Sebelumnya ada dua tersangka di KPK yang mengajukan praperadilan yaitu pertama calon tunggal Kapolri Komisaris Jenderal Polisi Budi Gunawan dalam kasus dugaan tindak pidana korupsi terkait transaksi-transaksi mencurigakan.
Hakim tunggal Sarpin Rizaldi di Pengadilan Negeri Jakarta Selatan pada 16 Februari 2015 menyatakan bahwa surat perintah penyidikan nomor 03/01/01/2015 tanggal 12 Januari 2015 yang menetapkan Budi Gunawan sebagai tersangka adalah tidak sah.
Selanjutnya mantan Menteri Agama Suryadharma Ali yang menjadi tersangka dalam kasus dugaan tindak pidana korupsi penyelenggaraan haji di Kementerian Agama 2012-2013 juga mengajukan praperadilan ke PN Jaksel pada hari ini. Alasan pengajuan praperadilan karena tidak jelasnya bukti permulaan yang cukup.
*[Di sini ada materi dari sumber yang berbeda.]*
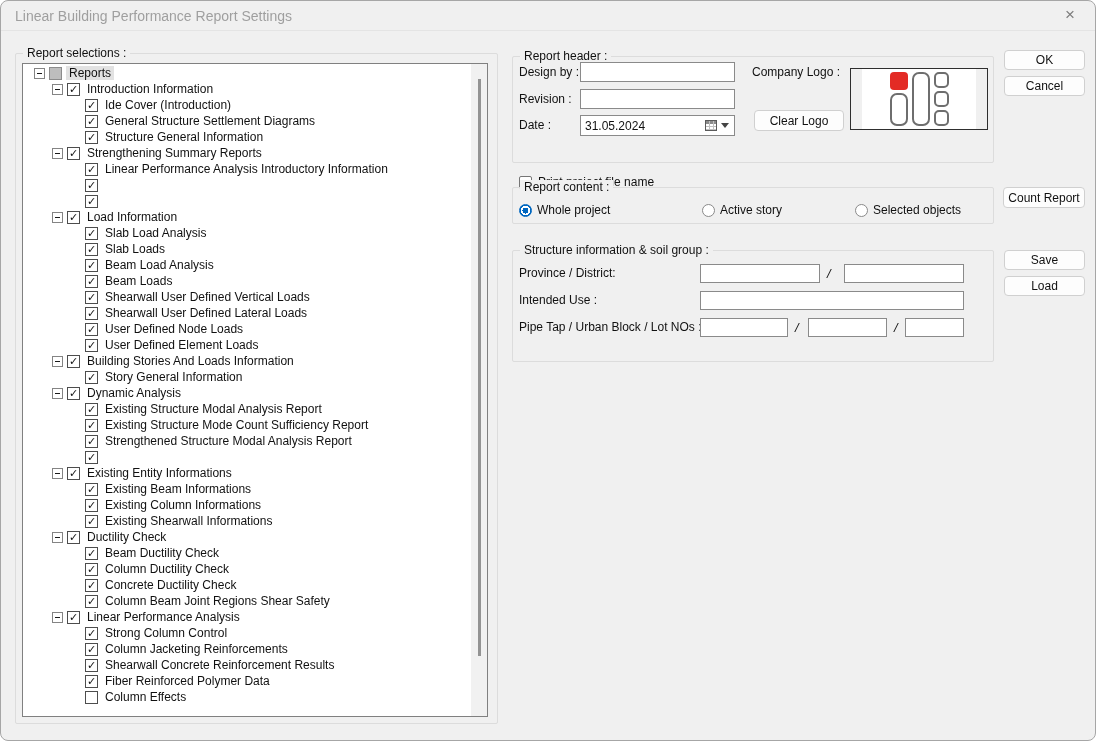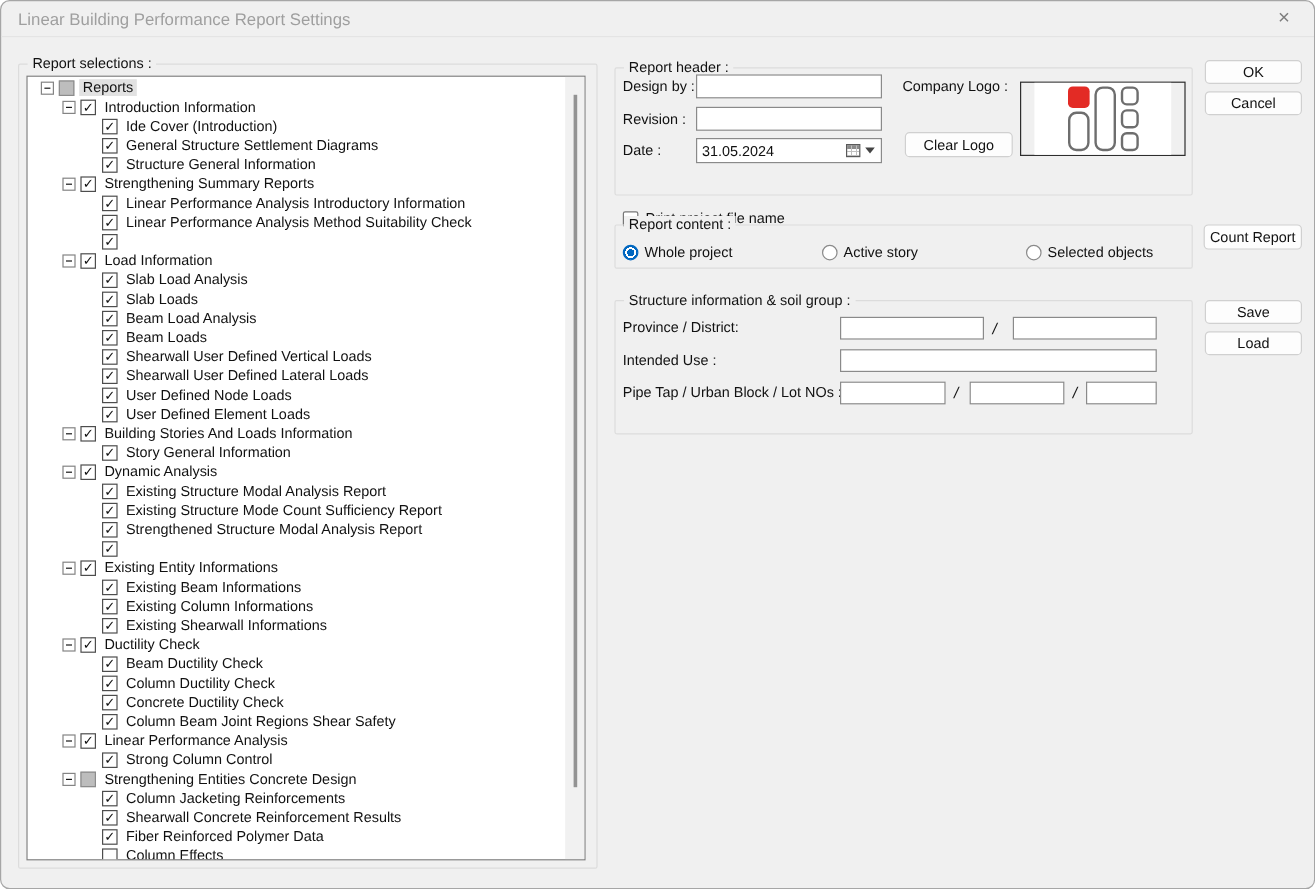"Linear Performance Analysis Method" span.lbl { html: <span>Linear Performance Analysis Method Suitability Check</span> -> none }
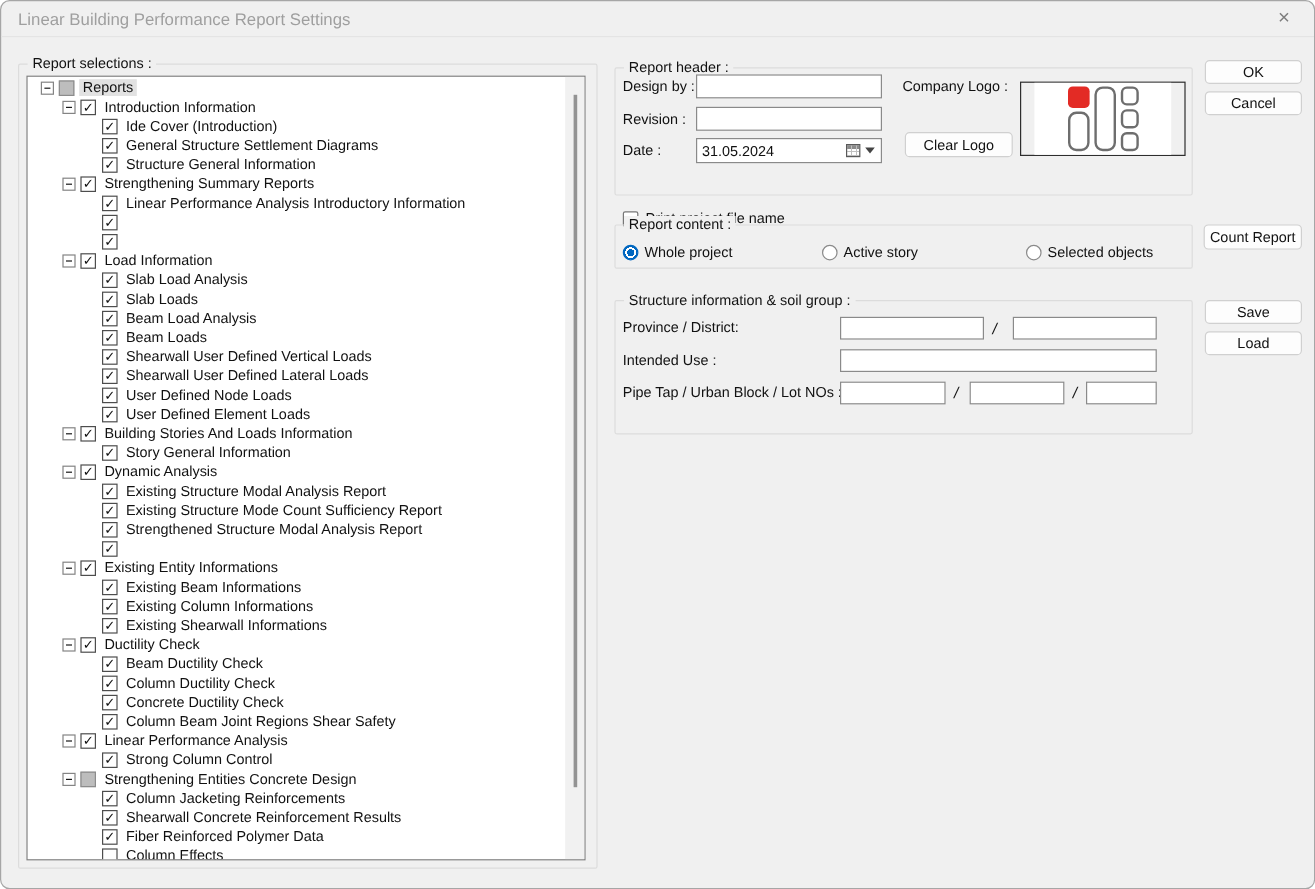"Active story" .opt1 { left: 172px -> 189px }
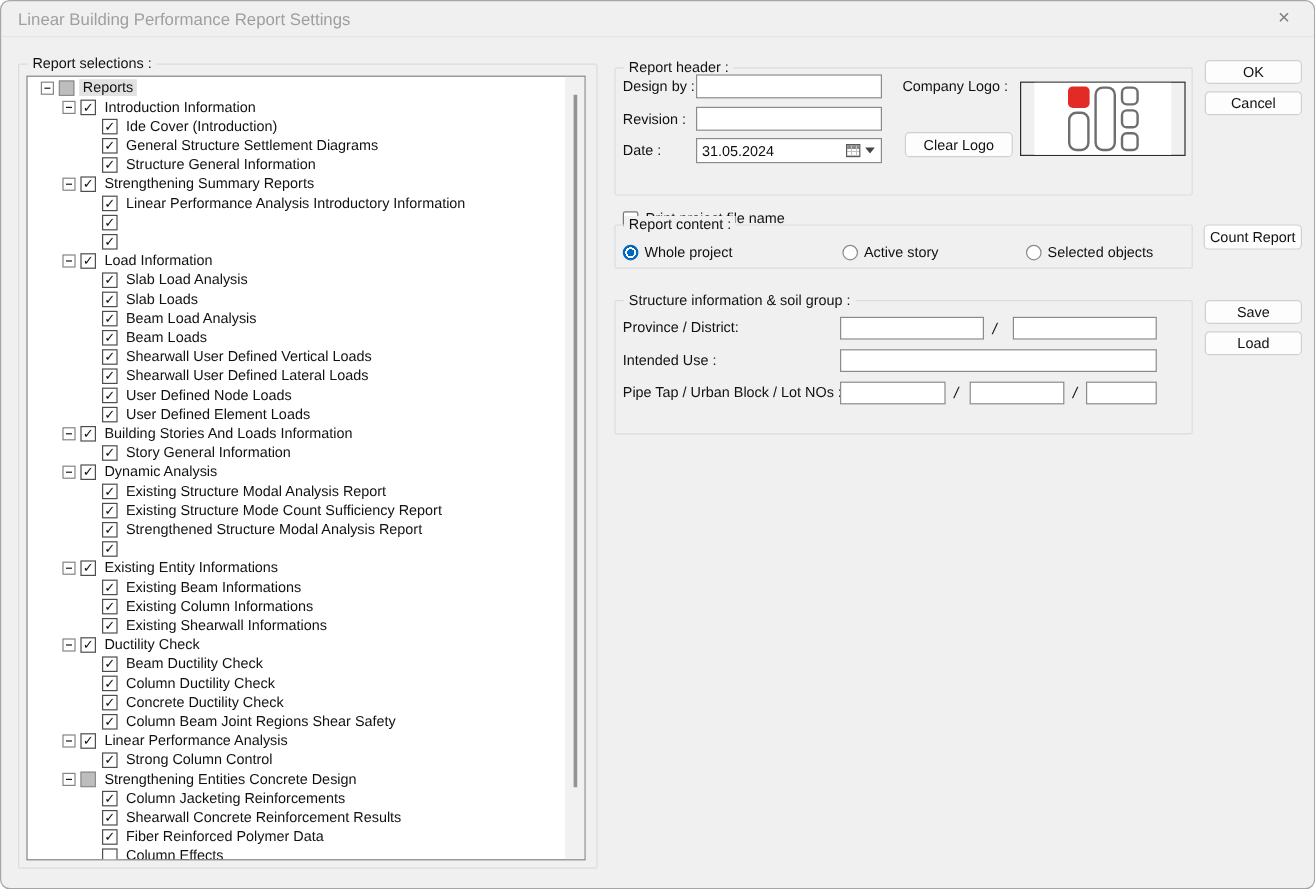"Strengthening Entities Concrete Design" div.tree-row { html: <div> <div></div> <div></div> <span>Strengthening Entities Concrete Design</span> </div> -> none }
"Tapi sebagai warga negara yang baik, kan kita harus ngikutin prosedur. Saya katakan, saya merasa tidak bersalah, tapi kawan-kawan (KPK) bilang ada salahnya, silakan. Biar saja nanti tinggal pengadilan yang mengatakan salah tidaknya seseorang," tambah Sutan.
Sutan hingga saat ini meyakini ia tidak bersalah.
"Saya ini kan menyelamatkan APBN, ada listrik dan migas, saya ketok. Kalau tidak, maka tidak ada kan? Kemudian APBN itu sekitar Rp18, triliun, ada penghematan menjadi Rp17 triliun, jadi penghematan Rp1, triliun. Seharusnya ini dikasih 'reward', tapi malah jadi tersangka. Makanya ini saya katakan penegakan hukum maju pesat, tapi rasa keadilan masih tersendat," ungkap Sutan.
Sutan ditetapkan sebagai tersangka pada 14 Mei 2014 dan diduga melanggar melanggar pasal 12 huruf a atau b atau pasal 11 dan pasal 12 B Undang-Undang No 31 tahun 1999 sebagaimana diubah dengan UU No 20 tahun 2001 tentang Pemberantasan Tindak Pidana Korupsi jo pasal 55 ayat 1 ke-1 KUHP.